[Stored data]
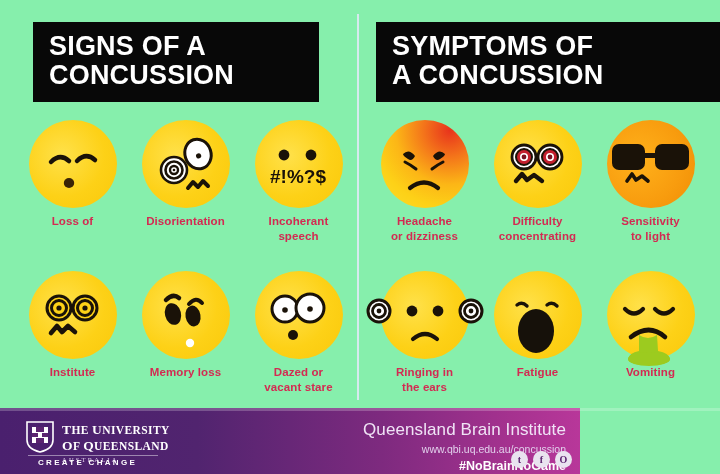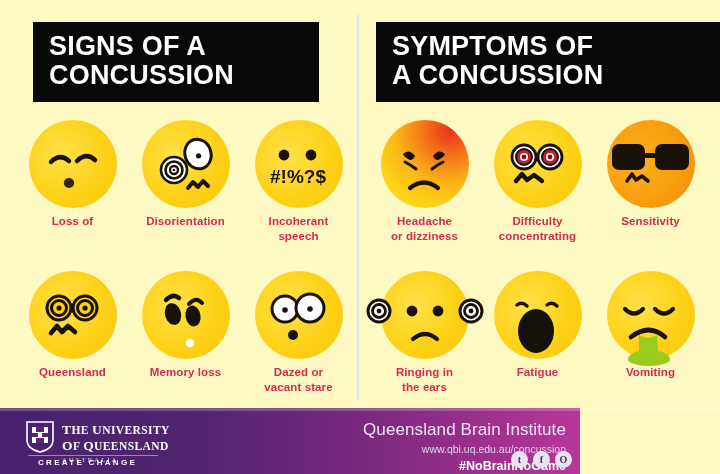"SIGNS OF A" #poster { background: #fef9c3 -> #86efac }
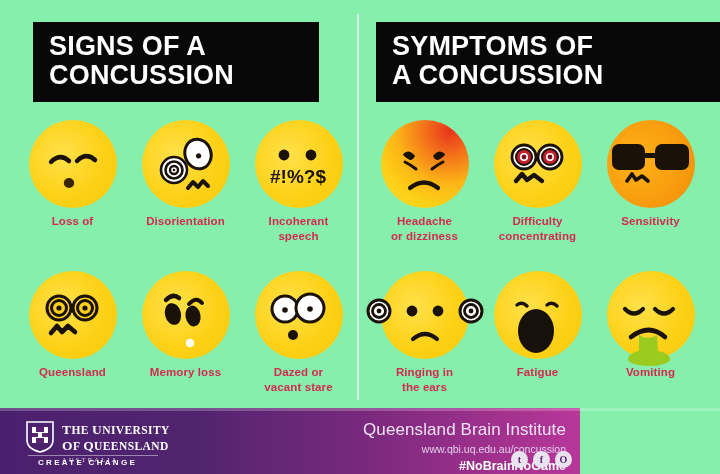"to light" span.l2 { html: none -> <span>to light</span> }
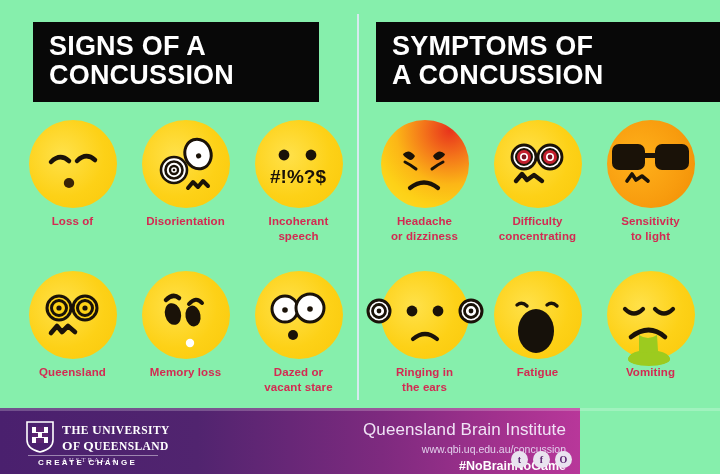"Queensland" span { text: Queensland -> Institute }
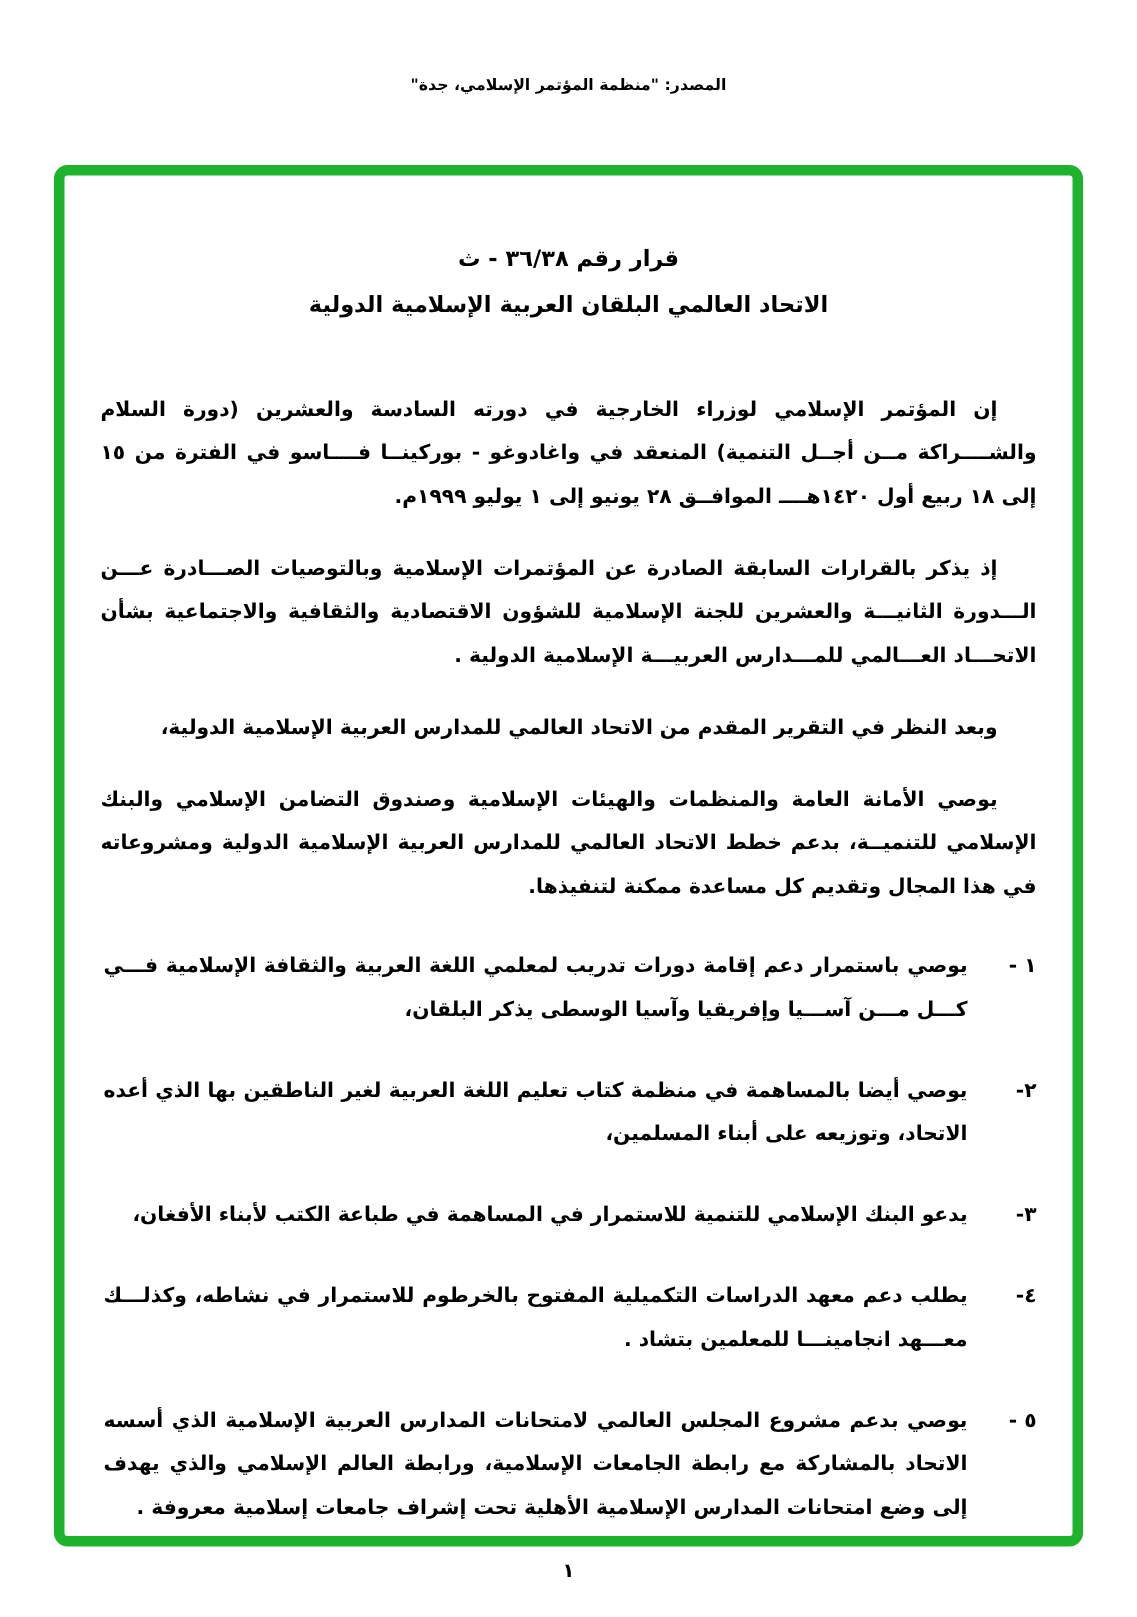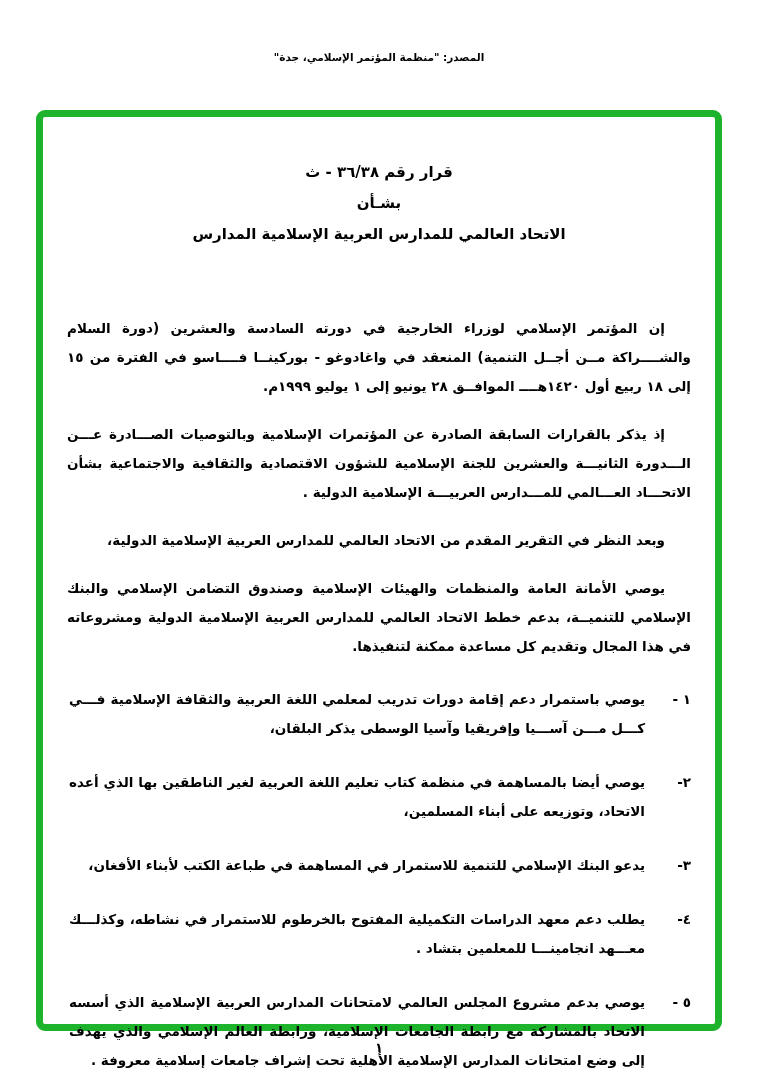"بشـأن" div { html: <div>بشـأن</div> -> none }
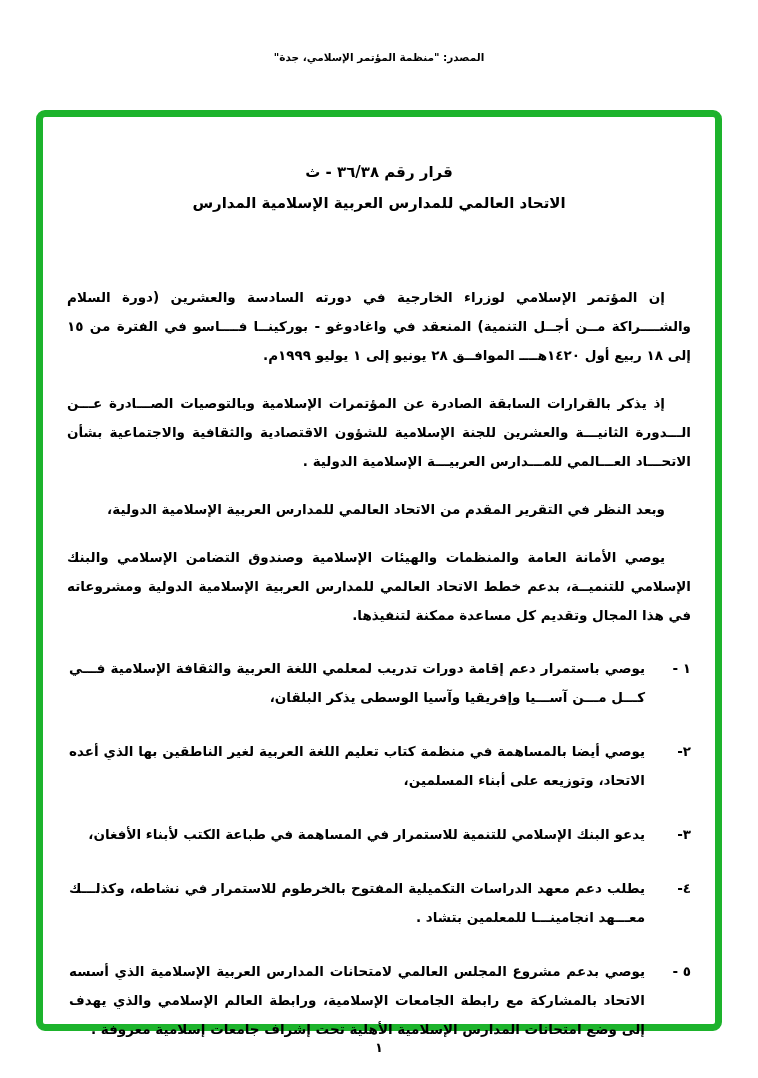"الاتحاد العالمي للمدارس العربية" div { text: للمدارس العربية الإسلامية المدارس -> البلقان العربية الإسلامية الدولية }
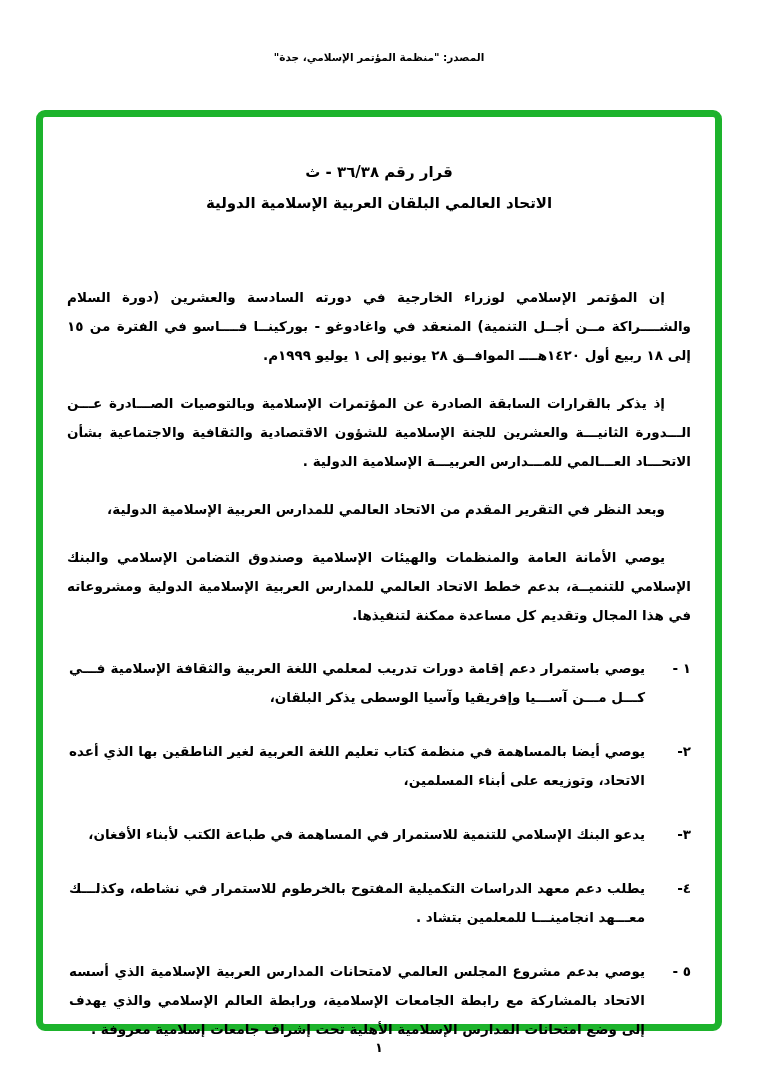"إن المؤتمر الإسلامي لوزراء الخارجية" .para.first { margin-top: 64px -> 40px }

▶ Exercise: Starting at the line that contains "html: <div>بشـأن</div> ->", restate every line through the end of the records exactly as written, but leave the pictures out.

▶ Task result:
"بشـأن" div { html: <div>بشـأن</div> -> none }
"الاتحاد العالمي للمدارس العربية" div { text: للمدارس العربية الإسلامية المدارس -> البلقان العربية الإسلامية الدولية }
"إن المؤتمر الإسلامي لوزراء الخارجية" .para.first { margin-top: 64px -> 40px }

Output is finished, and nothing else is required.